Cette dernière a rappelé l’annonce de Michel Barnier de faire de la santé mentale la Grande cause nationale de l’année 2025 et elle a insisté sur l’importance des solutions innovantes pour accompagner les salariés dans cette démarche. Faciliter l’accès aux soins psychologiques grâce aux technologies numériques figure d’ailleurs parmi les cinq propositions (voir notre encadré) soumises au gouvernement par Teale.

Agir avec les pouvoirs publics

Simon Dawlat, CEO de Batch, société spécialisée dans les plate-formes d’engagement client, a par ailleurs partagé son expérience. « Nous utilisons la plate-forme depuis 2021, a-t-il raconté. Avec une centaine de salariés, dont la moyenne d’âge est de 28 ans, nos équipes, et notamment les plus jeunes, ont pris le covid de plein fouet. Ce sont eux qui ont amené ce sujet sur la table. Teale nous a permis de matérialiser la problématique, de la nommer et d’en parler. L’indépendance des collaborateurs dans l’usage de la solution est très importante, a-il souligné. Ni l’équipe dirigeante ni les RH n’ont accès à ce qui s’y passe et néanmoins, c’est un excellent moyen pour libérer la parole en interne et démystifier le sujet. Cela a permis de détecter des cas potentiels de burn out et de les accompagner avant qu’ils ne s’aggravent ».

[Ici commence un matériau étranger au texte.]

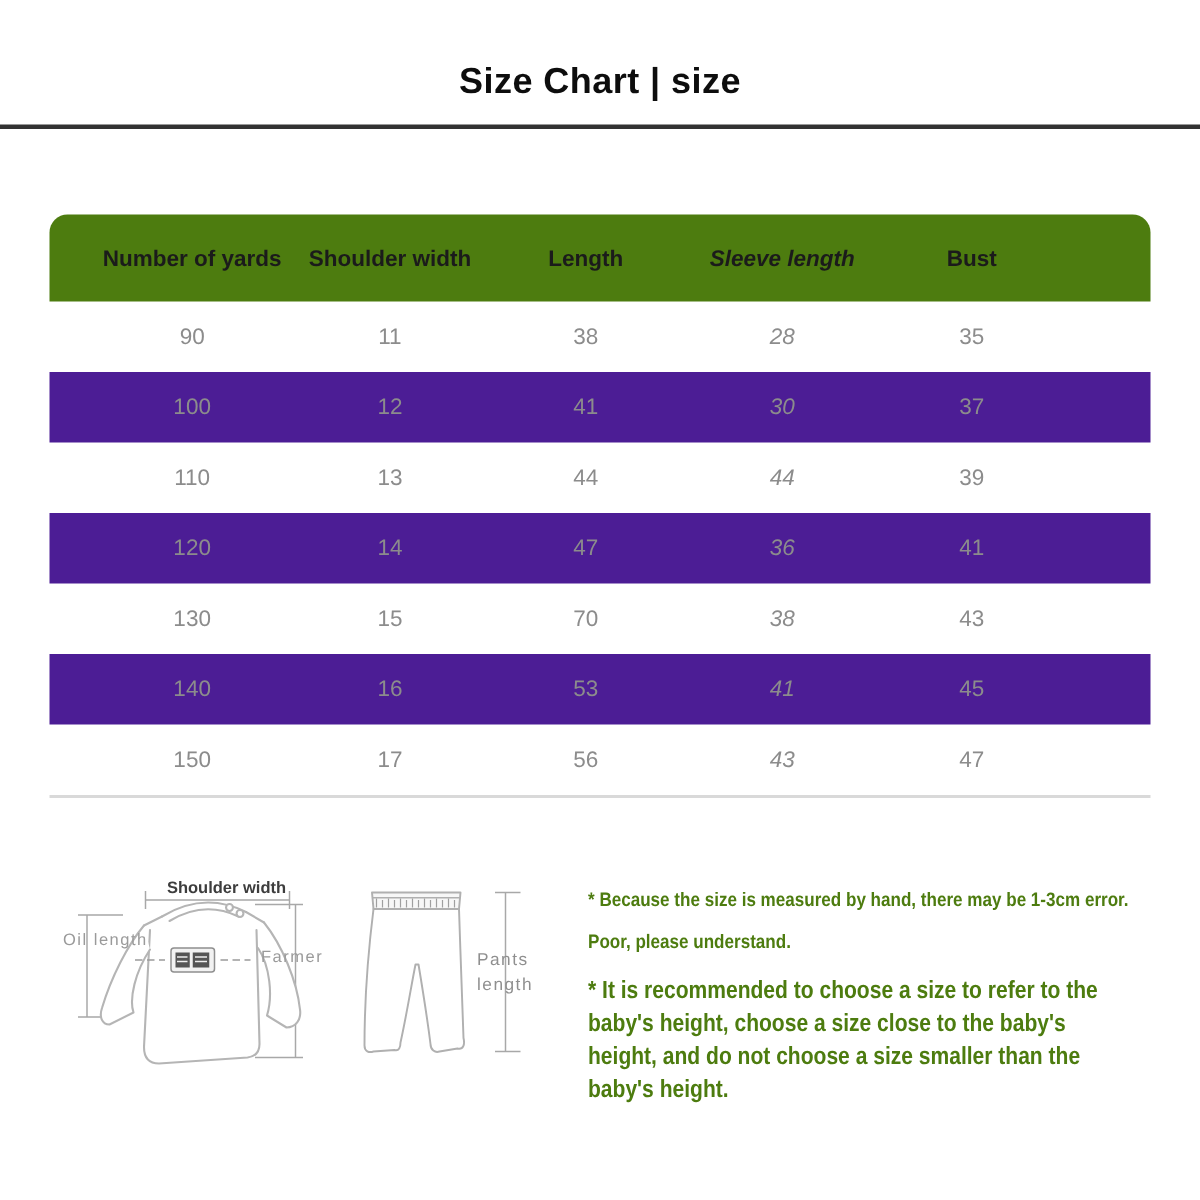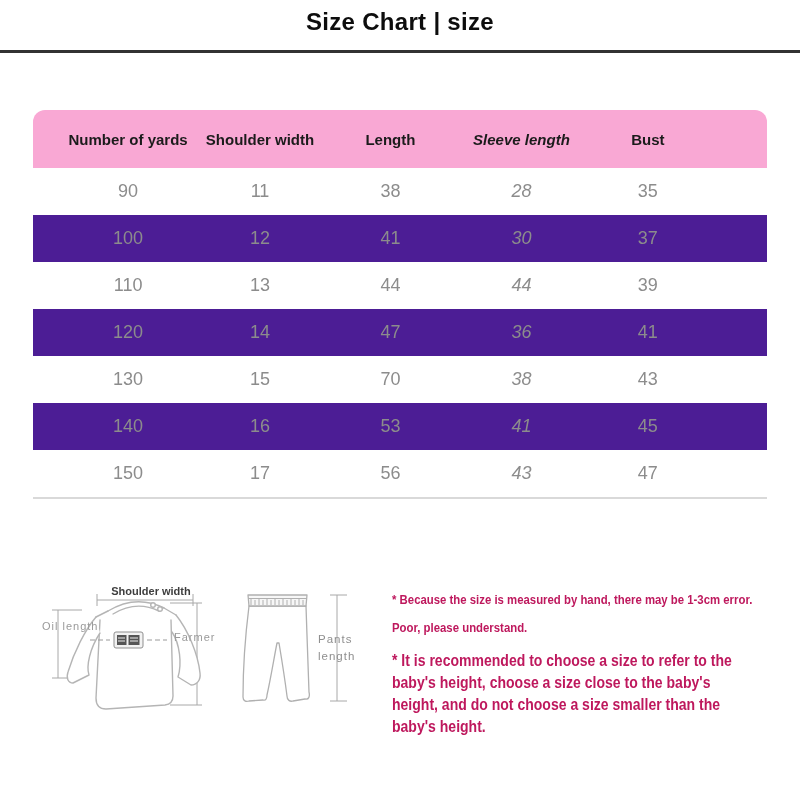--- a/index.html
+++ b/index.html
@@ -1,46 +1,46 @@
 <!DOCTYPE html>
 <html><head>
 <meta charset="utf-8">
 <style>
   html,body { margin:0; padding:0; background:#ffffff; }
   .page {
     position:relative; width:800px; height:800px; background:#ffffff;
     font-family:"Liberation Sans", sans-serif; overflow:hidden;
   }
   .title {
-    padding-top:8px; text-align:center;
-    font-size:24px; font-weight:bold; color:#0d0d0d; letter-spacing:0.3px;
+    padding-top:22px; text-align:center;
+    font-size:24px; font-weight:bold; color:#0d0d0d; letter-spacing:0.3px;margin-top:19px;
   }
   .divider { margin-top:14px; height:3px; background:#323232; }
 
   
   .size-table { width:734px; margin:57px auto 0; border-bottom:2px solid #d9d9d9; }
   .t-row { display:flex; align-items:center; }
   .t-head {
-    height:58px; background:#f9a8d4; border-radius:12px 12px 0 0;
+    height:58px; background:#4d7c0f; border-radius:12px 12px 0 0;
     font-weight:bold; font-size:15px; color:#1b1b1b;
   }
-  .t-data { height:47px; font-size:18px; color:#8c8c8c; }
+  .t-data { height:47px; font-size:15px; color:#8c8c8c; }
   .t-data.alt { background:#4c1d95; }
   .cell { text-align:center; white-space:nowrap; box-sizing:border-box; }
   .c0 { width:22.1%; padding-left:28px; }
   .c1 { width:17.65%; }
   .c2 { width:17.9%; }
   .c3 { width:17.8%;font-style:italic; }
   .c4 { width:24.55%; padding-right:58px; }
 
   
   .bottom { position:absolute; left:0; top:578px; width:800px; height:200px; }
   .shirt-svg  { position:absolute; left:30px;  top:0; }
   .pants-svg  { position:absolute; left:233px; top:5px; }
-  .notes { position:absolute; left:392px; top:14px; width:395px; color:#be185d; }
+  .notes { position:absolute; left:392px; top:14px; width:395px; color:#4d7c0f; }
   .note-small {
     font-size:13px; font-weight:bold; white-space:nowrap;
     transform:scaleX(0.875); transform-origin:0 0;
   }
   .note-small .nline2 { margin-top:13px; }
   .note-para {
     margin-top:14px; font-size:16.5px; font-weight:bold; line-height:22px;
     white-space:nowrap; transform:scaleX(0.85); transform-origin:0 0;
   }
   .diagram-label { letter-spacing:1px; }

Une autre initiative marquante du 10 octobre est celle du Collectif MentalTech, qui a dévoilé un rapport, nommé « Intelligence artificielle et santé mentale. Définir les frontières entre innovation, science et éthique ». Selon celui-ci, la recrudescence des troubles de l’humeur, les consultations d’urgences en psychiatrie ou encore le tabou de la santé mentale sont autant de facteurs favorisant l’émergence d’outils numériques et d’innovation, pour améliorer la précision des diagnostics, la personnalisation des traitements et l’accès aux soins.

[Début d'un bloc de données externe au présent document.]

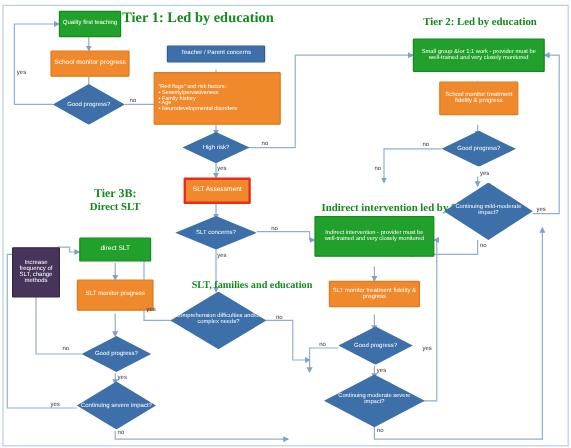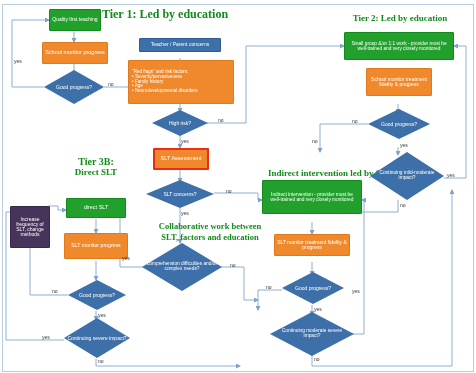--- a/index.html
+++ b/index.html
@@ -112,22 +112,21 @@
     </g>
   </svg>
 
   <div class="frame" style="left:2px;top:4px;width:470px;height:366px;border-color:#b9cde1;"></div>
 
   <div class="tier" style="left:100px;top:8px;width:130px;font-size:12px;">Tier 1: Led by education</div>
   <div class="tier" style="left:330px;top:13px;width:140px;font-size:9px;">Tier 2: Led by education</div>
   <div class="tier" style="left:240px;top:168px;width:180px;font-size:9px;">Indirect intervention led by SLT</div>
   <div class="tier" style="left:50px;top:156px;width:92px;font-size:10px;">Tier 3B:</div>
   <div class="tier" style="left:50px;top:167px;width:92px;font-size:9px;">Direct SLT</div>
-  <div class="tier" style="left:130px;top:222px;width:160px;font-size:8.5px;">Collaborative work between</div>
-  <div class="tier" style="left:130px;top:233px;width:160px;font-size:8.5px;">SLT, factors and education</div>
+  <div class="tier" style="left:130px;top:233px;width:160px;font-size:8.5px;">SLT, families and education</div>
 
   <div class="node box green" style="left:49px;top:9px;width:52px;height:22px;font-size:5px;padding:1px;">Quality first teaching</div>
 
   <div class="node box orange" style="left:42px;top:42px;width:66px;height:22px;font-size:5.5px;padding:1px;">School monitor progress</div>
 
   <div class="diamond" style="left:44px;top:70px;width:60px;height:34px;">
     <div class="dshape"></div>
     <div class="dlabel" style="font-size:5px;">Good progress?</div>
   </div>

Le rapport met également en lumière le rôle prometteur, mais non sans danger, de l’intelligence artificielle dans le domaine de la santé mentale. En effet, ces avancées technologiques indispensables soulèvent des interrogations cruciales quant à la protection des données et à l’éthique. Le Collectif appelle donc à la mise en place d’un cadre de « numéricovigilance » autour de dix axes majeurs, afin de garantir une utilisation responsable et transparente des innovations tout en maximisant leurs bénéfices pour les patients.

Les 5 propositions de Teale au gouvernement

Chiffrer le coût pour les finances publiques : conduire une évaluation, par exemple par l’IGAS (Inspection Générale Interministérielle des Affaires Sociales), de l’impact budgétaire, pour les finances publiques, des conséquences directes et indirectes de la mauvaise santé mentale en entreprise (arrêts maladie, prises en charge hospitalières, pertes de productivité…).

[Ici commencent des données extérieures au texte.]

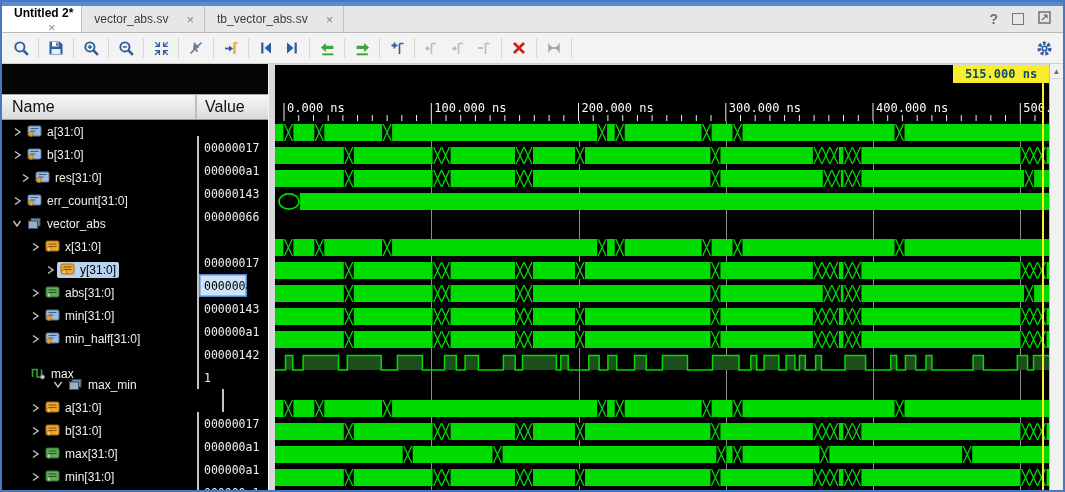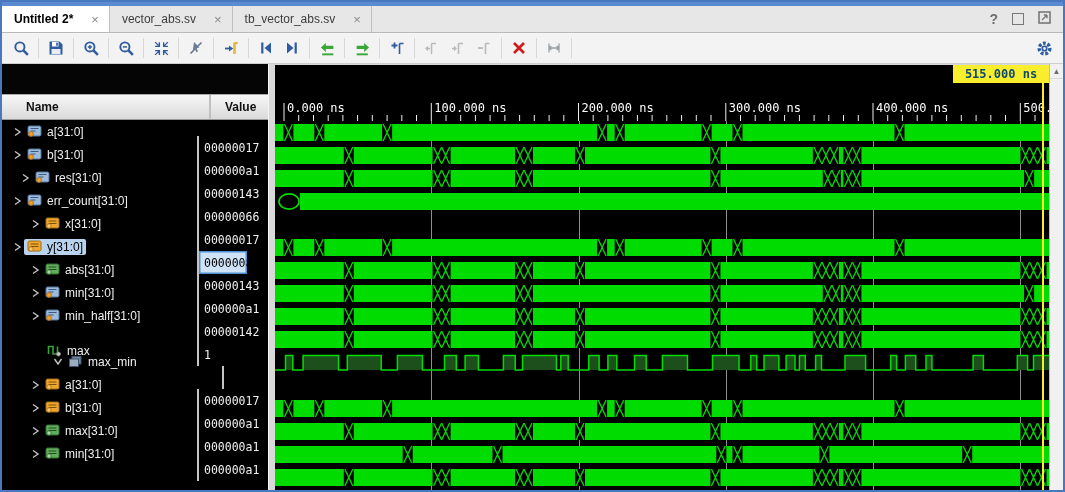--- a/index.html
+++ b/index.html
@@ -6,41 +6,41 @@
   #win{position:relative;width:1065px;height:492px;box-sizing:border-box;
        border:2px solid #4879c0;background:#f2f2f2;overflow:hidden;}
   
   .topstrip{position:absolute;left:0;top:0;width:100%;height:4px;background:#5a8bd0;}
   
   .tabbar{position:absolute;left:0;top:4px;width:100%;height:27px;background:#e7e7e7;
           border-bottom:1px solid #b9b9b9;display:flex;align-items:stretch;box-sizing:border-box;}
   .tabs{display:flex;align-items:stretch;}
   .tab{display:flex;align-items:center;padding:0 8px 0 12px;border-right:1px solid #bfbfbf;
        color:#3c3c3c;font-size:12px;cursor:default;}
-  .tab.active{background:#ffffff;color:#000;font-weight:bold;}
+  .tab.active{background:#ffffff;color:#000;font-weight:bold;flex-direction:column;}
   .tab .close{margin-left:16px;color:#8a8a8a;font-size:13px;font-weight:normal;padding:0 2px;}
   .winbtns{margin-left:auto;display:flex;align-items:center;gap:14px;padding-right:12px;color:#6f6f6f;}
   .helpq{font-size:14px;font-weight:bold;}
   .maxbox{width:10px;height:10px;border:1.6px solid #787878;display:inline-block;}
   
   .toolbar{position:absolute;left:0;top:31px;width:100%;height:31px;background:#f3f3f3;
            border-bottom:1px solid #cfcfcf;display:flex;align-items:center;box-sizing:border-box;padding:0 6px;}
   .tbtn{width:26px;height:24px;display:flex;align-items:center;justify-content:center;color:#2f5c9e;}
   .tbtn.disabled{color:#b9b9b9;}
   .tsep{width:1px;height:20px;background:#d7d7d7;margin:0 4px;}
   .tspacer{flex:1;}
   
   .main{position:absolute;left:0;top:62px;width:1061px;height:428px;background:#000;}
   .namepanel{position:absolute;left:0;top:0;width:266px;height:428px;background:#000;overflow:hidden;}
   .corner{position:absolute;left:0;top:0;width:266px;height:30px;background:#050505;}
   .hdr{position:absolute;left:0;top:30px;width:266px;height:26px;display:flex;
        background:linear-gradient(#f7f7f7,#dadada);border-top:1px solid #aaa;border-bottom:1px solid #9a9a9a;box-sizing:border-box;}
-  .hcell{font-size:12px;font-weight:bold;color:#111;display:flex;align-items:center;margin-left:14px;}
+  .hcell{font-size:16px;font-weight:normal;color:#111;display:flex;align-items:center;}
   .hname{width:195px;padding-left:10px;border-right:2px solid #c0c0c0;box-sizing:border-box;}
-  .hval{flex:1;}
+  .hval{flex:1;padding-left:8px;}
   .rows{position:absolute;left:0;top:56px;width:266px;}
   .trow{display:flex;height:23px;align-items:center;}
   .ncell{width:195px;height:23px;display:flex;align-items:center;color:#f0f0f0;font-size:12px;box-sizing:border-box;overflow:hidden;}
   .vcell{width:50px;height:23px;display:flex;align-items:center;color:#f0f0f0;
          font-size:11.5px;font-family:"DejaVu Sans Mono",monospace;border-left:2px solid #c4c4c4;
          box-sizing:border-box;padding-left:5px;margin-top:32px;}
   .vcell.sel{background:#cfe2f6;color:#000;box-shadow:inset 0 0 0 1.5px #4d8fd2;}
   .chip{display:flex;align-items:center;padding:1px 3px;border-radius:2px;}
   .chip.sel{background:#b9d3ee;color:#000;}
   .arr{width:14px;display:flex;justify-content:center;align-items:center;flex:none;}
@@ -297,39 +297,56 @@
                     <rect x="1" y="1" width="13" height="10" rx="1.5" fill="#9dbbdc" stroke="#52749e" stroke-width="1"></rect>
                     <path d="M3.5 3.5 h8 M3.5 6 h5" stroke="#3c5b80" stroke-width="1.2"></path>
                     <circle cx="4" cy="9" r="2.4" fill="#f2a22e" stroke="#a96a12" stroke-width="0.8"></circle>
                   </svg></span>
                 <span>err_count[31:0]</span>
               </span>
             </div>
             <div class="vcell">00000066</div>
           </div>
           <div class="trow">
+            <div class="ncell" style="padding-left: 8px;">
+              <span class="arr">
+                <svg width="10" height="9" viewBox="0 0 10 9">
+                  <path d="M1.5 2 L5 7 L8.5 2" stroke="#c2c2c2" stroke-width="1.4" fill="none"></path>
+                </svg>
+              </span>
+              <span class="chip">
+                <span class="sicon"><svg width="15" height="13" viewBox="0 0 15 13">
+                    <rect x="4" y="1.5" width="9" height="7.5" fill="#6f86a0" stroke="#41536a" stroke-width="1"></rect>
+                    <rect x="1.5" y="4" width="9" height="7.5" fill="#9aadc2" stroke="#41536a" stroke-width="1"></rect>
+                  </svg></span>
+                <span>vector_abs</span>
+              </span>
+            </div>
+            <div class="vcell"></div>
+          </div>
+          <div class="trow">
             <div class="ncell" style="padding-left: 26px;">
               <span class="arr">
                 <svg width="9" height="10" viewBox="0 0 9 10">
                   <path d="M2 1.5 L7 5 L2 8.5" stroke="#c2c2c2" stroke-width="1.4" fill="none"></path>
                 </svg>
               </span>
               <span class="chip">
                 <span class="sicon"><svg width="15" height="13" viewBox="0 0 15 13">
                     <rect x="1" y="1" width="13" height="10" rx="1.5" fill="#f0a62e" stroke="#a06f14" stroke-width="1"></rect>
                     <path d="M3.5 4 h8 M3.5 6.5 h8" stroke="#7c5208" stroke-width="1.2"></path>
                     <circle cx="4" cy="9" r="2.2" fill="#f7c96a" stroke="#a96a12" stroke-width="0.8"></circle>
                   </svg></span>
                 <span>x[31:0]</span>
               </span>
             </div>
             <div class="vcell">00000017</div>
           </div>
           <div class="trow">
-            <div class="ncell" style="padding-left: 8px;">
+            <div class="ncell" style="padding-left: 41px;">
               <span class="arr">
                 <svg width="9" height="10" viewBox="0 0 9 10">
                   <path d="M2 1.5 L7 5 L2 8.5" stroke="#c2c2c2" stroke-width="1.4" fill="none"></path>
                 </svg>
               </span>
               <span class="chip sel">
                 <span class="sicon"><svg width="15" height="13" viewBox="0 0 15 13">
                     <rect x="1" y="1" width="13" height="10" rx="1.5" fill="#f0a62e" stroke="#a06f14" stroke-width="1"></rect>
                     <path d="M3.5 4 h8 M3.5 6.5 h8" stroke="#7c5208" stroke-width="1.2"></path>
                     <circle cx="4" cy="9" r="2.2" fill="#f7c96a" stroke="#a96a12" stroke-width="0.8"></circle>
@@ -387,21 +404,21 @@
                     <rect x="1" y="1" width="13" height="10" rx="1.5" fill="#9dbbdc" stroke="#52749e" stroke-width="1"></rect>
                     <path d="M3.5 3.5 h8 M3.5 6 h5" stroke="#3c5b80" stroke-width="1.2"></path>
                     <circle cx="4" cy="9" r="2.4" fill="#f2a22e" stroke="#a96a12" stroke-width="0.8"></circle>
                   </svg></span>
                 <span>min_half[31:0]</span>
               </span>
             </div>
             <div class="vcell">00000142</div>
           </div>
           <div class="trow">
-            <div class="ncell" style="padding-left: 28px; margin-top: 24px;">
+            <div class="ncell" style="padding-left: 12px; margin-top: 24px;">
               <span class="arr"></span>
               <span class="chip">
                 <span class="sicon"><svg width="15" height="13" viewBox="0 0 15 13">
                     <path d="M1.5 10 V2.5 H6 V10 H10.5 V2.5" stroke="#36a336" stroke-width="1.6" fill="none"></path>
                     <circle cx="11.5" cy="10" r="2" fill="#c9c9c9" stroke="#8a8a8a" stroke-width="0.8"></circle>
                   </svg></span>
                 <span>max</span>
               </span>
             </div>
             <div class="vcell">1</div>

Lancer un groupe de travail (inter) ministériel : mettre en place un cycle de réunions de travail sous la responsabilité d’un ou plusieurs ministères, réunissant représentants syndicaux, patronat et experts en santé mentale, afin de définir une liste de propositions concrètes remédiant aux conséquences de la dégradation de la santé mentale en entreprise.

Sensibiliser la population : faire de la santé mentale une priorité nationale avec des campagnes de sensibilisation visant à réduire la stigmatisation et à favoriser la prévention dans les écoles, les entreprises et les collectivités. Encourager, voire imposer, des actions de formation sur la santé mentale au travail auprès des dirigeants et des employés : identification des signaux faibles, premiers gestes en santé mentale…

Faciliter l’accès aux soins psychologiques : développer des dispositifs pour les rendre plus accessibles, tant techniquement grâce au numérique, que financièrement via l’extension du remboursement des consultations chez le psychologue par la Sécurité Sociale.

Inciter les entreprises à plus de prévention : encourager fiscalement les entreprises à intégrer des programmes de santé mentale pour préserver la santé mentale de leurs collaborateurs. Soutenir et accompagner la mise en place d’un label officiel reconnu par l’Etat, certifiant les entreprises qui agissent concrètement sur ce sujet.